So far though, this solution does use a general purpose compressor. My understanding of (2) is that I was supposed to be looking for solutions like "create a 3D model of the surface of the object being detected and then run lighting calculations to reproduce the scene that the camera is measuring", etc. Other posts from faul_sname in the thread, e.g. here seem to indicate that was their thinking as well, since they suggested using ray tracing as a method to describe the data in a more compressed manner.
What are your thoughts?
Regarding the sensor data itself
I alluded to this in my post here, but I was waffling and backpedaling a lot on what would be "fair" in this challenge. I gave a bunch of examples in the thread of what would make a binary file difficult to decode -- e.g. non-uniform channel lengths, an irregular data structure, multiple types of sensor data interwoven into the same file, and then did basically none of that, because I kept feeling like the file was unapproachable. Anything that was a >1 MB of binary data but not a 2D image (or series of images) seemed impossible. For example, the first thing I suggested in the other thread was a stream of telemetry from some alien system.

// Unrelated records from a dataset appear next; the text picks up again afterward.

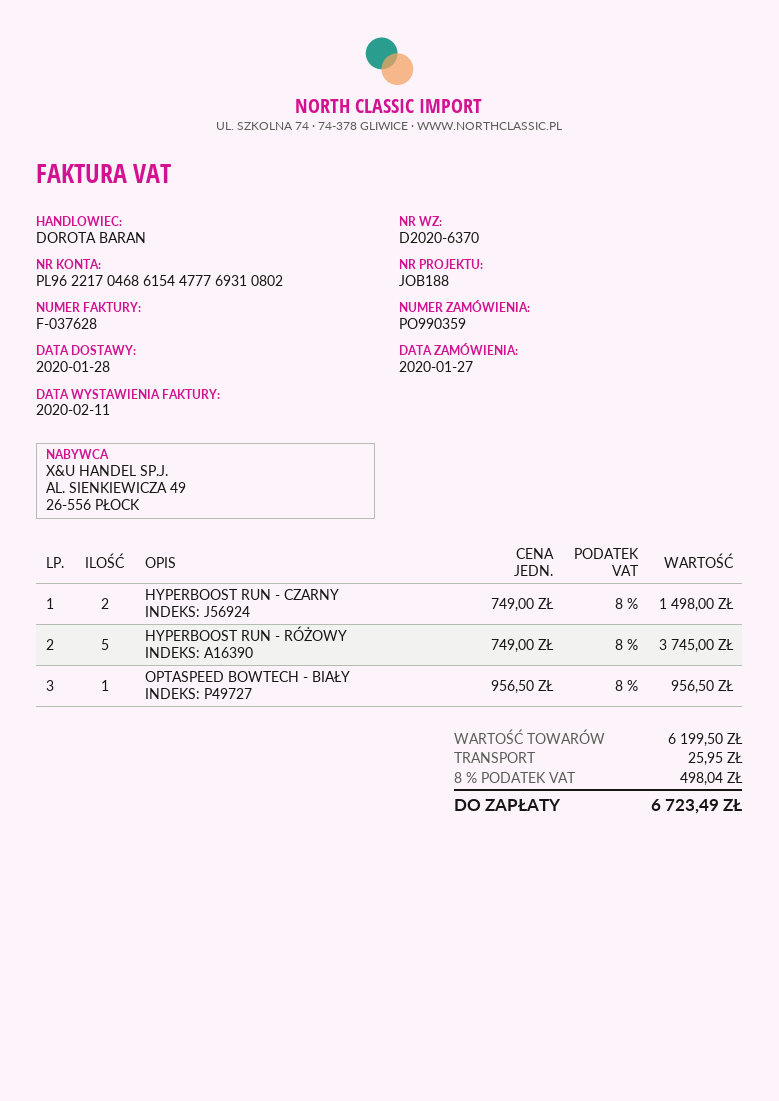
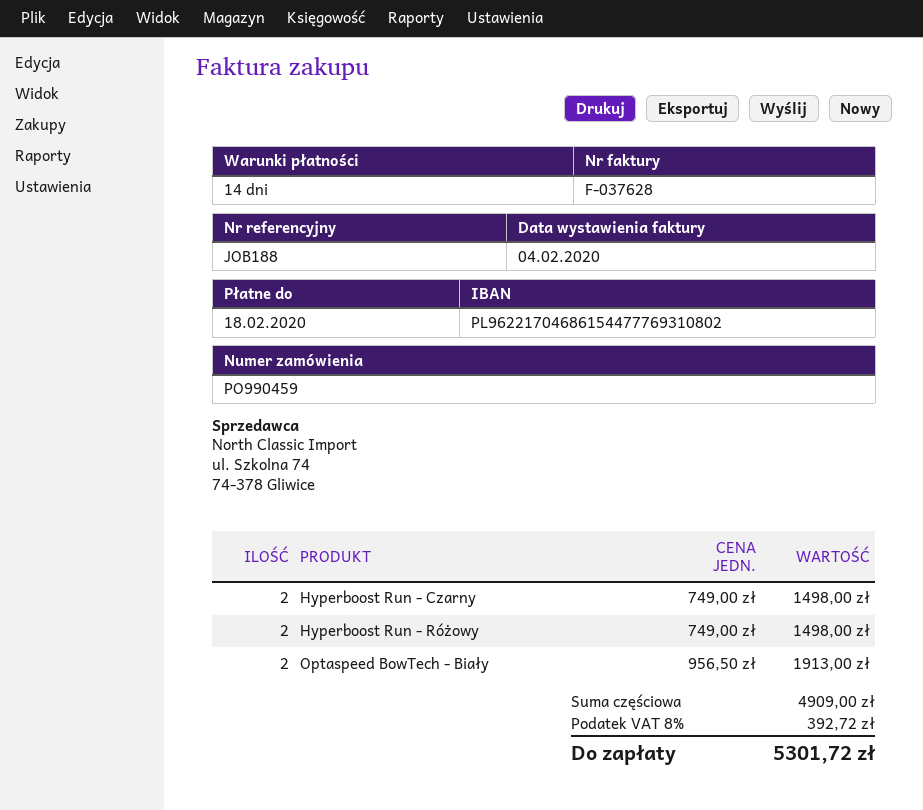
order number: PO990359 -> PO990459
invoice date: 2020-02-11 -> 2020-02-04
HYPERBOOST RUN - RÓŻOWY: 5 x 749.00 = 3745.00 -> 2 x 749.00 = 1498.00
OPTASPEED BOWTECH - BIAŁY: 1 x 956.50 = 956.50 -> 2 x 956.50 = 1913.00
subtotal: 6199.50 -> 4909.00
shipping: 25.95 -> none
tax: 8% = 498.04 -> 8% = 392.72
total: 6723.49 -> 5301.72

I thought this file would strike a good balance, but I now see that I made a crucial mistake: I didn't expect that you'd be able to view it with the wrong number of bits per byte (7 instead of 6) and then skip almost every byte and still find a discernible image in the grayscale data. Once you can "see" what the image is supposed to be, the hard part is done.
I was assuming that more work would be needed for understanding the transmission itself (e.g. deducing the parity bits by looking at the bit patterns), and then only after that would it be possible to look at the raw data by itself.
I had a similar issue when I was playing with LIDAR data as an alternative to a 2D image. I found that a LIDAR point cloud is eerily similar enough to image data that you can stumble upon a depth map representation of the data almost by accident.
I actually did not read the linked thread until now, I came across this post from the front page and thought this was a potentially interesting challenge.
Regarding "in the concept of the fiction", I think this piece of data is way too human to be convincing. The noise is effectively a 'gotcha, sprinkle in /dev/random into the data'.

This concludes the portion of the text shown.